While building Unit Econ Pro, our in-house FinOps platform for cloud cost observability and optimization, we faced several key technical challenges related to the original InfluxDB-based architecture:

  • High write amplification and ingestion lag under heavy workloads.
  • Query limitations for multi-dimensional joins, such as combining cost with tags or team ownership.
  • Slow query performance on high-cardinality datasets.
  • Inability to run real-time queries on incoming data:
    • InfluxDB (prior to v3.0) does not support querying newly ingested data until it is flushed to disk — creating a delay between ingestion and visibility.
    • This was a major blocker for live dashboards, anomaly alerts, and immediate cost reaction.
    • While InfluxDB 3.0 addresses this with real-time query capabilities, its open-source implementation is still unavailable, and only a cloud-hosted public beta exists as of now.

Due to these constraints, InfluxDB no longer aligned with the scale, flexibility, and real-time insight needs of Unit Econ Pro.

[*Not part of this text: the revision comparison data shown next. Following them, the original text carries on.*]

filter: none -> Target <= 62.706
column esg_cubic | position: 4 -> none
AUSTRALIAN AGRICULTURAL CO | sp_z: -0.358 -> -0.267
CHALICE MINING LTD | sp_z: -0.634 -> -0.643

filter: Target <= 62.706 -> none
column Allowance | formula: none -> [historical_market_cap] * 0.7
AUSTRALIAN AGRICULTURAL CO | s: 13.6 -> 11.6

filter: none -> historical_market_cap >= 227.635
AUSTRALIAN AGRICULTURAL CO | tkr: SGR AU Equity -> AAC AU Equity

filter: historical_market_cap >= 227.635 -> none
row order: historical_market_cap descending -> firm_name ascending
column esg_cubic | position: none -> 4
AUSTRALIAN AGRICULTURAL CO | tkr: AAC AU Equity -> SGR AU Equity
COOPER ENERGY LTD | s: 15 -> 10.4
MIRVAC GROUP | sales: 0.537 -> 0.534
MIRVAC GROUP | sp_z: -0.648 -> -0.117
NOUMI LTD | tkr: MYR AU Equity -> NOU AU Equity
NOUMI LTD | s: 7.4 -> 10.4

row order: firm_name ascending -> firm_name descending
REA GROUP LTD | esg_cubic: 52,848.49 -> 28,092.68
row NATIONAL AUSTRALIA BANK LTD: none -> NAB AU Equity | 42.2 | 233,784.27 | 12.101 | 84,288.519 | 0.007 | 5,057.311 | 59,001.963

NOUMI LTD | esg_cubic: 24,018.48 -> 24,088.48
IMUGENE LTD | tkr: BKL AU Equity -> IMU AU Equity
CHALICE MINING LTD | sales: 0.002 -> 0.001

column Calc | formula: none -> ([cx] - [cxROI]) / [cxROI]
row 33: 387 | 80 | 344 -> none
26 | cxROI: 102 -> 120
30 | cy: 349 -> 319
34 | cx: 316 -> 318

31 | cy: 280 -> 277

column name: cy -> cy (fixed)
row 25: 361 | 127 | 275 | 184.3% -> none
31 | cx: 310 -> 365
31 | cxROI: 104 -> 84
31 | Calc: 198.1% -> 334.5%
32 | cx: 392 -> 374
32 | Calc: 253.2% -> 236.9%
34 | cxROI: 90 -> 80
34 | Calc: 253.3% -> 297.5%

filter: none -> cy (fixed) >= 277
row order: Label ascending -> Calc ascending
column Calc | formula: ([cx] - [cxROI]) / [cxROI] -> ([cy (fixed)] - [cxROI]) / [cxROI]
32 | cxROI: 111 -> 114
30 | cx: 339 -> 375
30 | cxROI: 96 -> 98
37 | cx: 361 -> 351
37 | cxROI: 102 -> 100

Our Approach: Re-architecting with ClickHouse

To overcome the limitations of InfluxDB, we re-engineered Unit Econ Pro’s core metrics engine using ClickHouse — a columnar OLAP database optimized for time-series and analytical workloads.

Step 1: Data Modeling

  • Transformed cloud billing exports (AWS CUR, GCP billing, Azure cost exports) into normalized, wide-format records.
  • Modeled metrics using MergeTree with partitioning by date and ordering by (account, service, timestamp) for efficient scan and aggregation.
  • Captured metadata dimensions like:
    • Service
    • SKU / Resource ID
    • Project / Environment / Owner tags
    • Usage type, Region, Provider

Step 2: Cost Ingestion & ETL

  • Built a streaming ETL pipeline in Python to:
    • Fetch cloud cost exports periodically
    • Normalize and transform records
    • Insert into ClickHouse using batch inserts for performance
  • Achieved ingestion of 10M+ cost records per day, with <10s latency

Step 3: Real-time Dashboards & Query Engine

  • Created real-time cost dashboards for:
    • Daily cost breakdown by service/team
    • Anomaly detection in sudden spikes
    • Idle resource tracking
  • Enabled advanced slicing & dicing: “Show EC2 cost by environment for last 30 days filtered by idle hours > X”
  • Integrated with Grafana for flexible visualizations and alerting

Step 4: Cost Recommendations Engine

  • Used historical cost usage patterns stored in ClickHouse to:
    • Suggest commitment plan savings (RI / Savings Plans)
    • Detect underutilized resources
    • Identify rightsizing opportunities

Impact & Outcomes

MetricBefore (InfluxDB)After (ClickHouse)
Daily ingestion volume~2M records10M+ records
Dashboard response time~8-15s<1s
Storage cost per 100M rowsHigh~70% (compression)
Join support across dimensionsLimitedRich & flexible
Anomaly detection & cost recommendationsNot feasibleFully supported

Why ClickHouse?

ClickHouse gave us:

  • 🚀 High throughput ingestion and real-time query performance
  • 🧠 Analytical flexibility with joins, group-bys, and window functions
  • 💾 Advanced compression, reducing storage footprint significantly
  • 🔄 Continuous aggregations using materialized views

Sample Use Cases Unlocked

  • “Which team is spending the most on underutilized EC2 instances?”
  • “What are the top 5 services with the steepest week-over-week cost rise?”
  • “Show me Kubernetes workloads with constant CPU throttling but no traffic”

Summary

By replacing InfluxDB with ClickHouse, Unit Econ Pro evolved into a real-time FinOps powerhouse — capable of storing billions of time-series metrics, running advanced queries instantly, and driving actionable cost insights for engineering and finance teams.